[Change listing data]
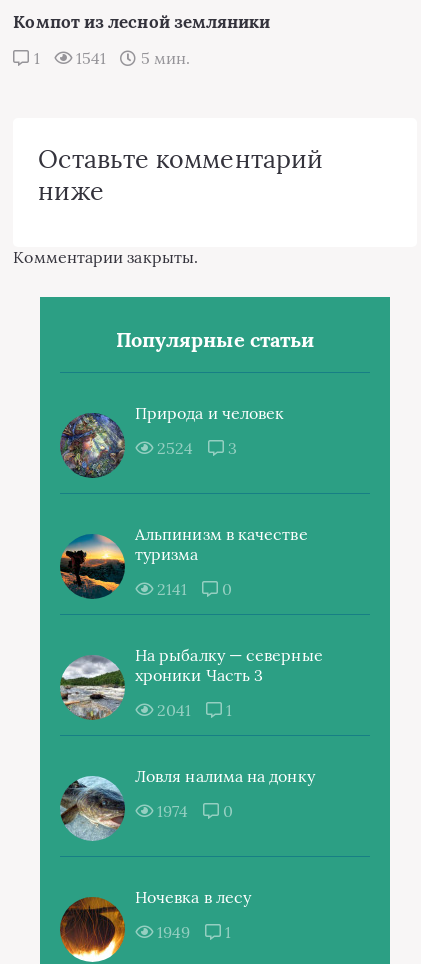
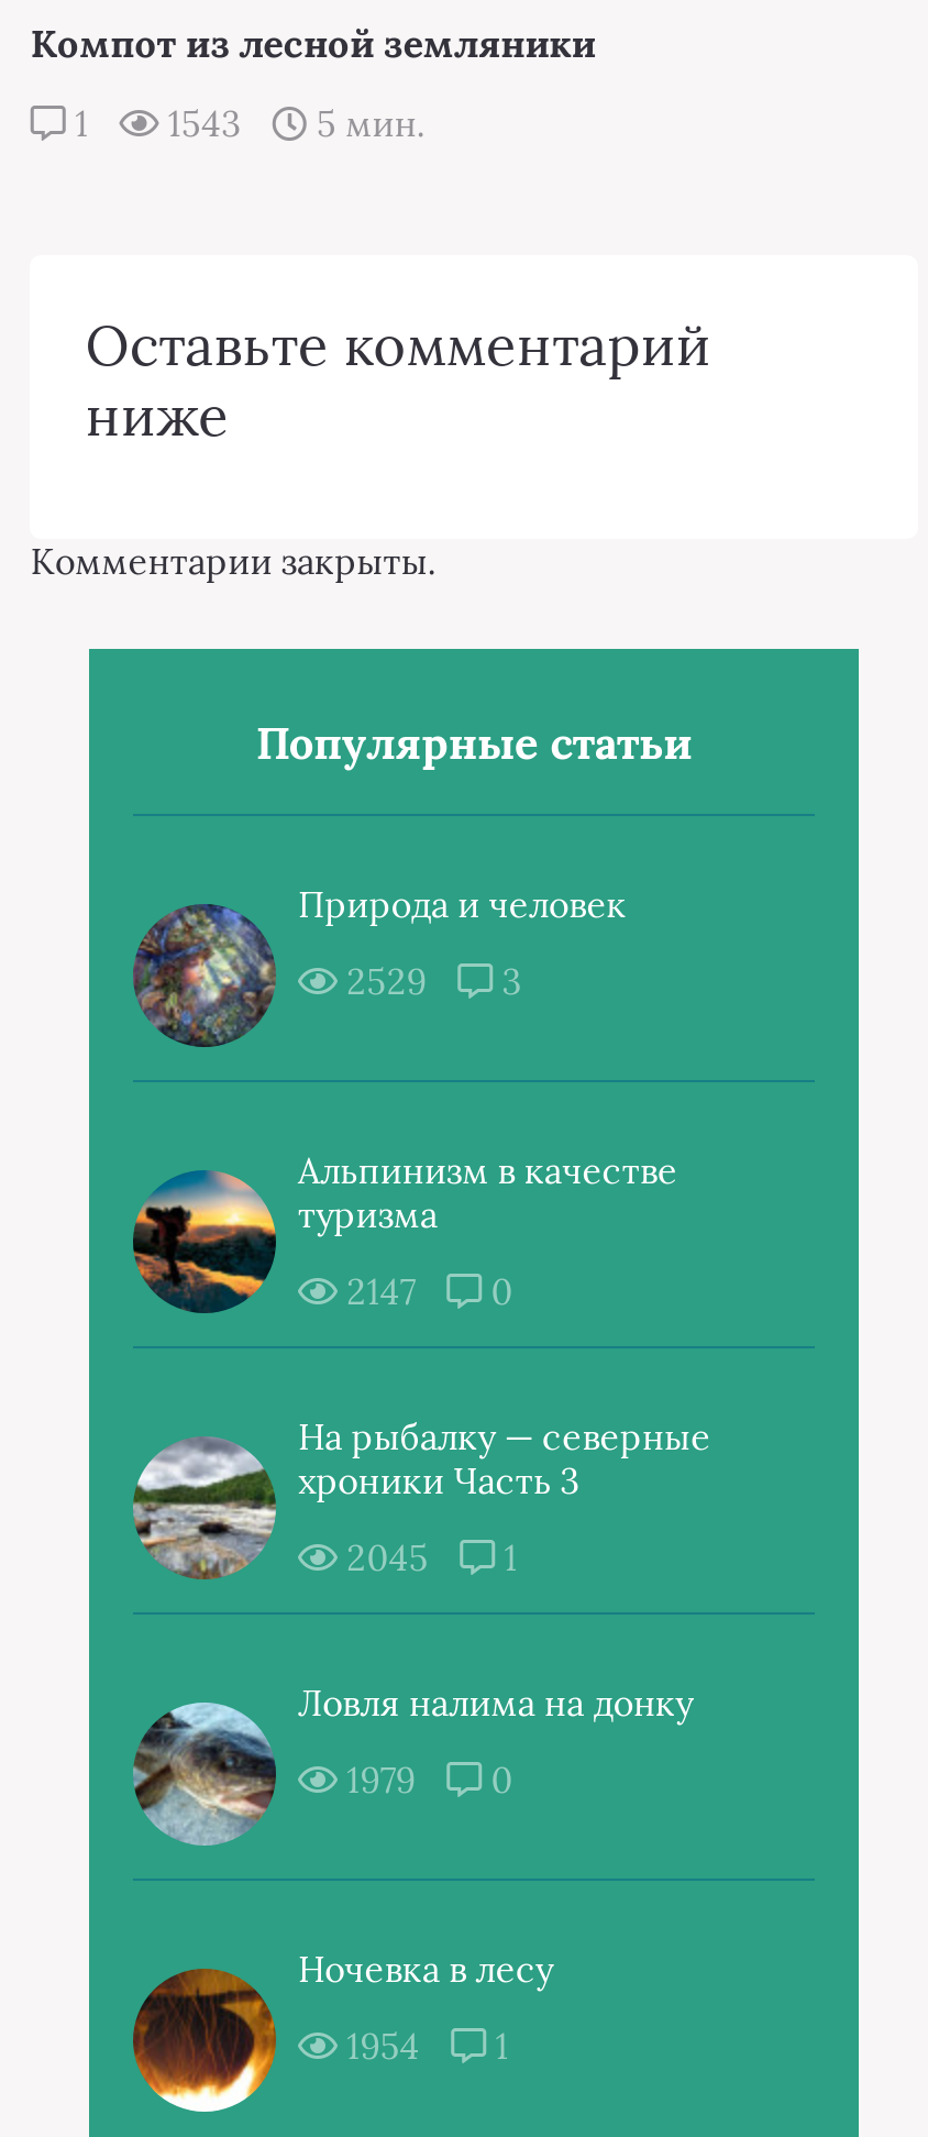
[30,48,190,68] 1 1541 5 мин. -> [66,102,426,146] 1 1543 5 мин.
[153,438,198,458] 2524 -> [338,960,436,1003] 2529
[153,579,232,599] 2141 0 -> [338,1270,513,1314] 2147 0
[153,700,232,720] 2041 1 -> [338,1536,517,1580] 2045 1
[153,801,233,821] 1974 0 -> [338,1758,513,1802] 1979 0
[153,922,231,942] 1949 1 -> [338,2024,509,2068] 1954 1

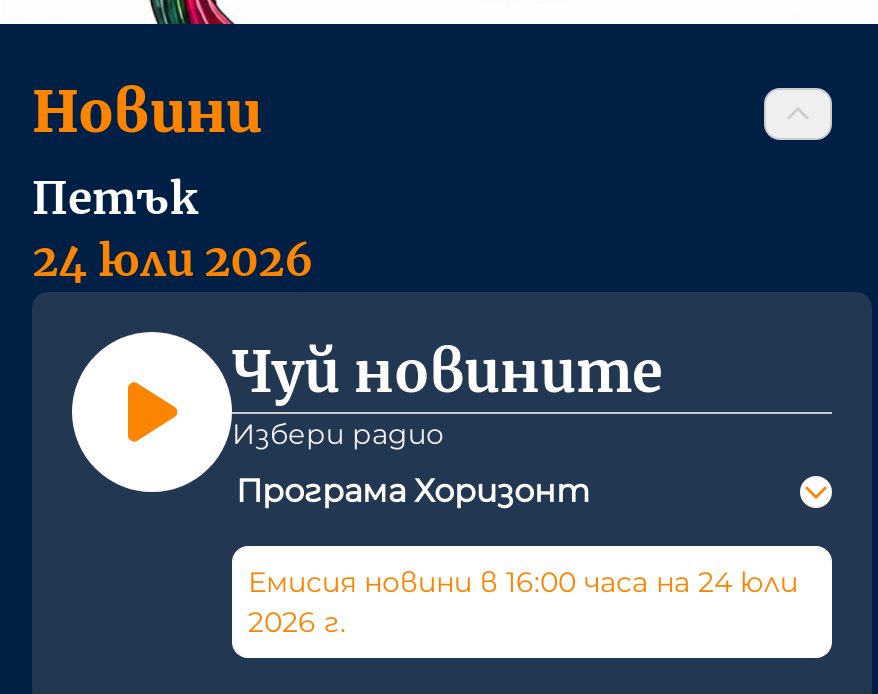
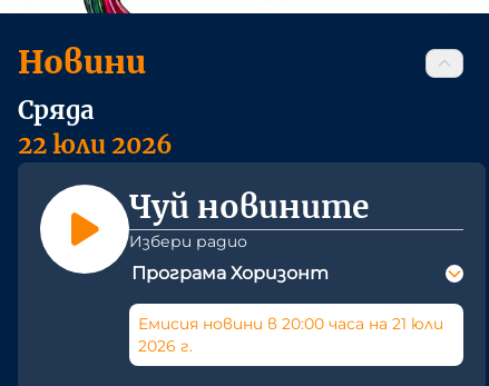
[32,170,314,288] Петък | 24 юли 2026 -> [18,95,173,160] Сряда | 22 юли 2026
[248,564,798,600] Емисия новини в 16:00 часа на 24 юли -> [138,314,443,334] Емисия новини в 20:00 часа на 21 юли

• HOW TO COMPLETE THIS TASK:
Copy exactly, with no pictures, the lines from the line containing "[153,438,198,458] 2524 ->" through the last line of the records above.

• RESPONSE TO THE EXERCISE:
[153,438,198,458] 2524 -> [338,960,436,1003] 2529
[153,579,232,599] 2141 0 -> [338,1270,513,1314] 2147 0
[153,700,232,720] 2041 1 -> [338,1536,517,1580] 2045 1
[153,801,233,821] 1974 0 -> [338,1758,513,1802] 1979 0
[153,922,231,942] 1949 1 -> [338,2024,509,2068] 1954 1

[32,170,314,288] Петък | 24 юли 2026 -> [18,95,173,160] Сряда | 22 юли 2026
[248,564,798,600] Емисия новини в 16:00 часа на 24 юли -> [138,314,443,334] Емисия новини в 20:00 часа на 21 юли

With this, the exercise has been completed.